The present study offers some insights into the potential contribution of bioenergy with carbon capture and storage (BECCS) in achieving long-term decarbonising of the Australian energy sector and considers the availability of sustainable bioenergy resources and the economic viability and environmental impact of BECCS.

Techno-economic and life cycle assessments were conducted for four organic-based bioenergy technologies with and without CCS; (a) landfill gas combusted in a gas turbine (LFG-GT), (b) bagasse (BG-CFB), (c) forest residue (FR-CFB) and (d) municipal solid waste (MSW-CFB) combusted in circulating fluidised beds (all without CCS) and their corresponding options with CCS: LFG-CCS, BG-CCS, FR-CCS and MSW-CCS.

The four systems without CCS (LFG-GT, BG-CCS, FR-CCS and MSW-CCS) were used as a reference to evaluate the environmental and economic implications of coupling CCS with these organic-based bioenergy technologies. Data available from published literature, reports from national and international organizations and online databases was used in the analysis.

One important factor determining the technical feasibility and economic viability of BECCS is the transportation of biomass to a bioenergy plant and of captured CO2 to a geological storage site. Comparing the location of the storage sites projects in the CO2CRC map [98] with the map of bioenergy facilities developed by Geoscience Australia [73], there appears to be some natural source – sink matching between the biomass production sites and CO2 storage locations. This is potentially very important for large-scale BECCS deployment in Australia.
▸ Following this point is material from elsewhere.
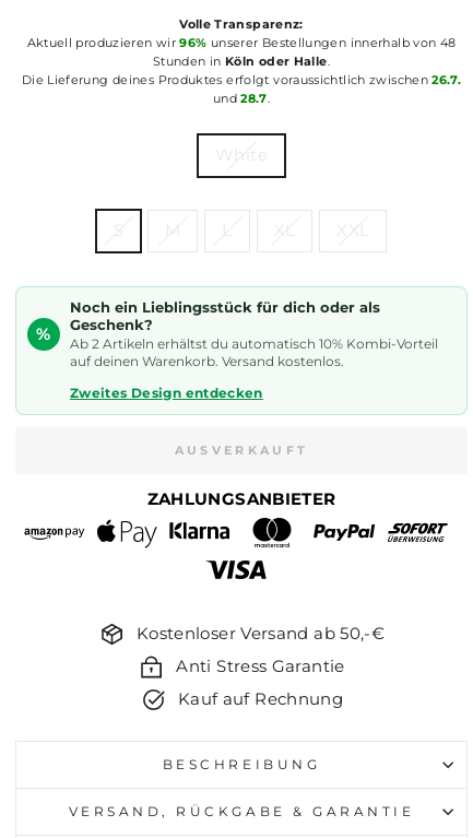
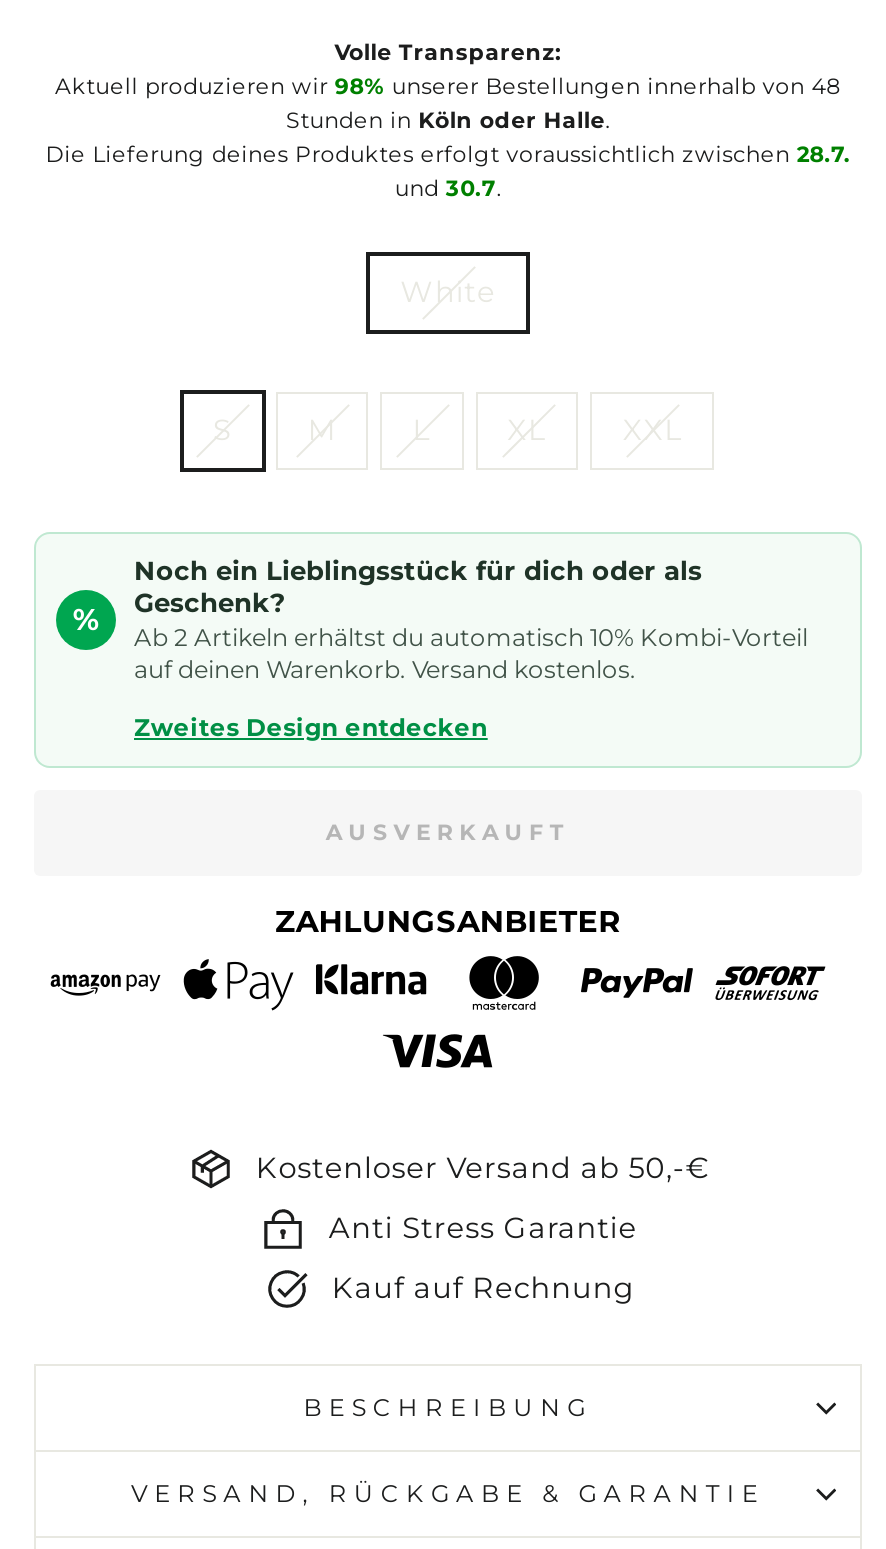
[27,34,456,50] Aktuell produzieren wir 96% unserer Bestellungen innerhalb von 48 -> [55,71,841,99] Aktuell produzieren wir 98% unserer Bestellungen innerhalb von 48
[22,72,461,87] Die Lieferung deines Produktes erfolgt voraussichtlich zwischen 26.7. -> [46,139,850,167] Die Lieferung deines Produktes erfolgt voraussichtlich zwischen 28.7.
[213,90,270,105] und 28.7. -> [395,173,501,201] und 30.7.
Fig. 1 shows the distribution of bioenergy facilities around the Australia. As seen, the majority of bioelectricity plants are located on the east coast in close proximity to croplands and forests. All bagasse facilities (blue squares on the map), with a total capacity of around 400 MW, spread within 1500 km of the Queensland east coast. A few wood waste facilities (purple circles on the map) with a total capacity of ∼30 MW are on the boarder of New South Wales and Queensland.

Fig. 2, illustrates the Australian CCS projects and basins with potential for CO2 storage. Comparing Fig. 1, Fig. 2, it can be seen that there is some potential for geological storage in close proximity to bioelectricity plants, especially in Queensland.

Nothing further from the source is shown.